EXERCISE DIRECTIONS
Which lines have the string "Culture"? Copy all of them from the entries below.

SUPPLIED ENTRIES
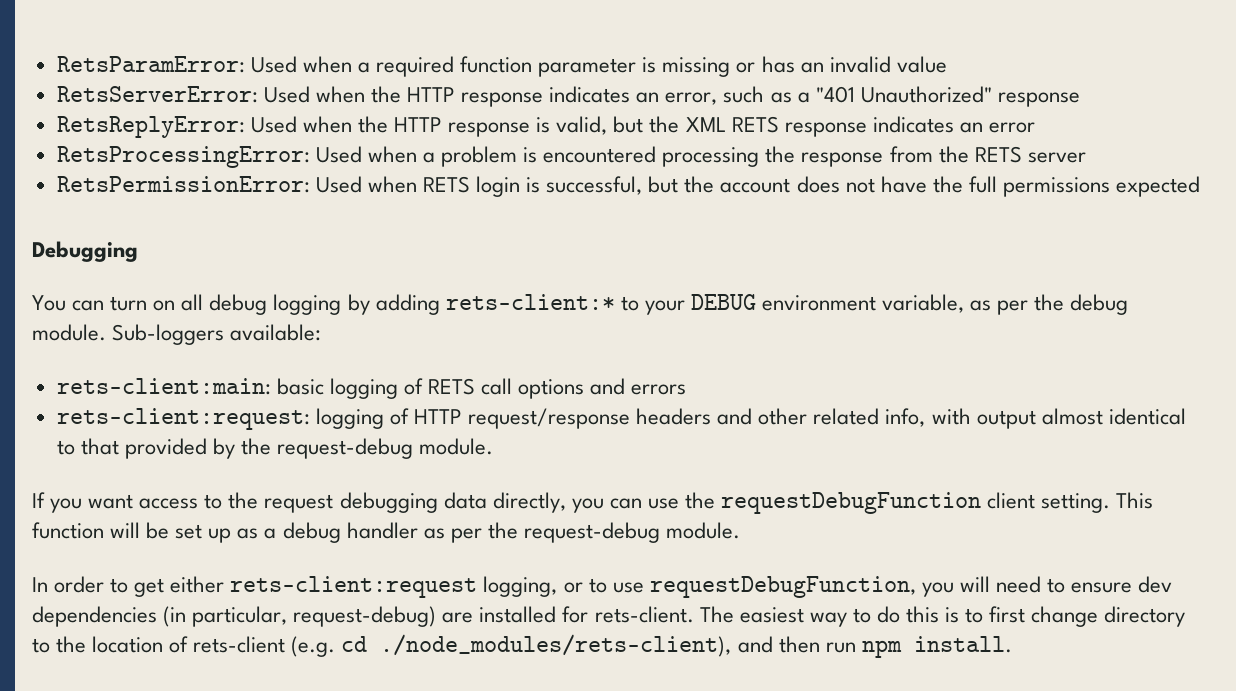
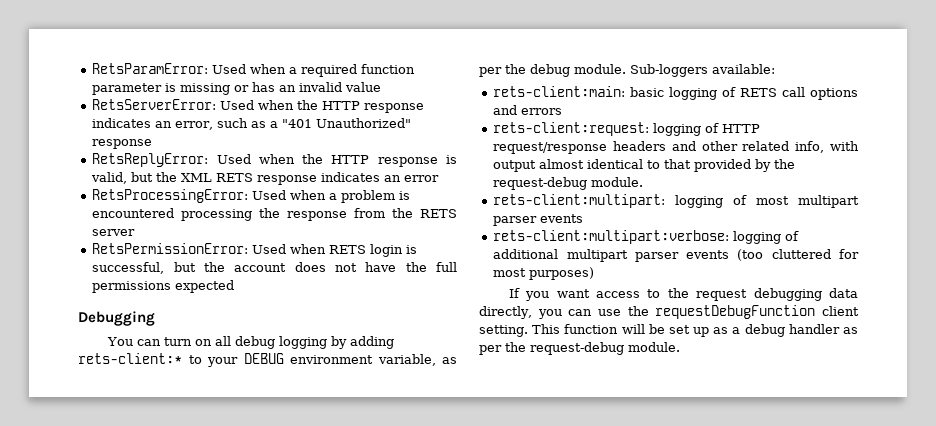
(494, 446) none -> [493,194,859,208] [493,214,584,226] [493,230,800,244] [493,249,859,262] [493,267,595,280] // rets-client:multipart: logging of most multipart parser events // rets-client:multipart:verbose: logging of additional multipart parser events (too cluttered for most purposes)
[32,576,1173,598] [32,606,1186,627] [32,634,1012,658] // In order to get either rets-client:request logging, or to use requestDebugFunction, you will need to ensure dev dependencies (in particular, request-debug) are installed for rets-client. The easiest way to do this is to first change directory to the location of rets-client (e.g. cd ./node_modules/rets-client), and then run npm install. -> (680, 347) none

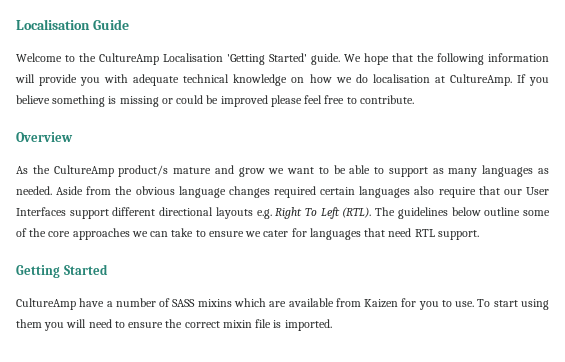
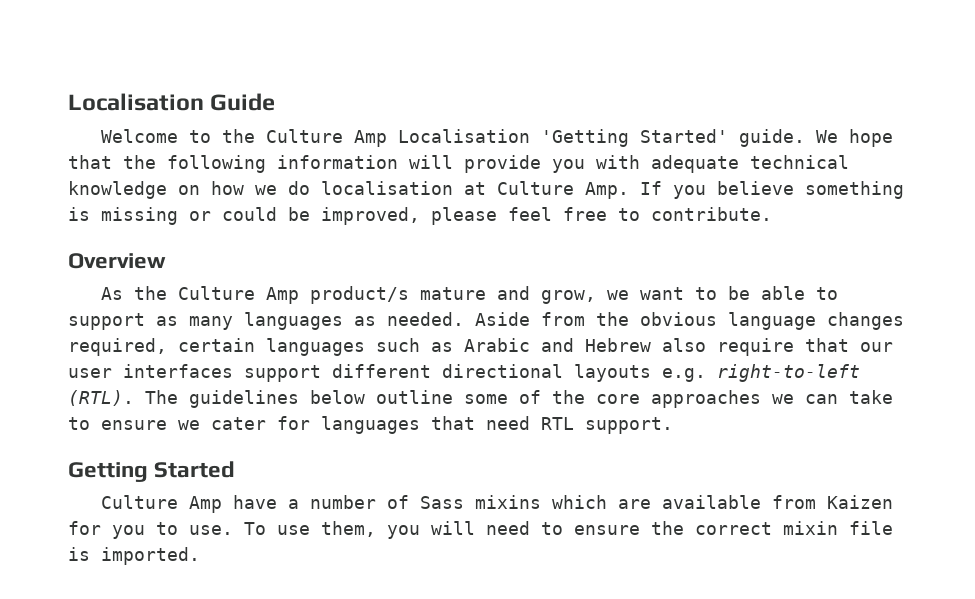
[99,53,159,65] CultureAmp -> [265,129,387,147] Culture Amp
[449,74,512,86] CultureAmp. -> [497,181,629,199] Culture Amp.
[220,95,268,107] improved -> [321,207,420,225] improved,
[53,165,114,177] CultureAmp -> [177,286,299,304] Culture Amp
[238,167,265,177] grow -> [540,290,596,304] grow,
[274,186,316,198] required -> [68,338,167,356] required,
(411, 192) none -> [376,338,651,352] such as Arabic and Hebrew
[526,187,550,195] [16,207,66,216] User Interfaces -> [68,364,233,378] user interfaces
[275,207,340,219] Right To Left -> [717,364,860,382] right-to-left
[16,298,76,310] CultureAmp -> [100,495,222,513] Culture Amp
[172,299,196,307] SASS -> [419,496,464,509] Sass
[493,299,549,310] [16,319,42,328] start using them -> [277,521,376,537] use them,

RESULT FOR THIS TASK
[99,53,159,65] CultureAmp -> [265,129,387,147] Culture Amp
[449,74,512,86] CultureAmp. -> [497,181,629,199] Culture Amp.
[53,165,114,177] CultureAmp -> [177,286,299,304] Culture Amp
[16,298,76,310] CultureAmp -> [100,495,222,513] Culture Amp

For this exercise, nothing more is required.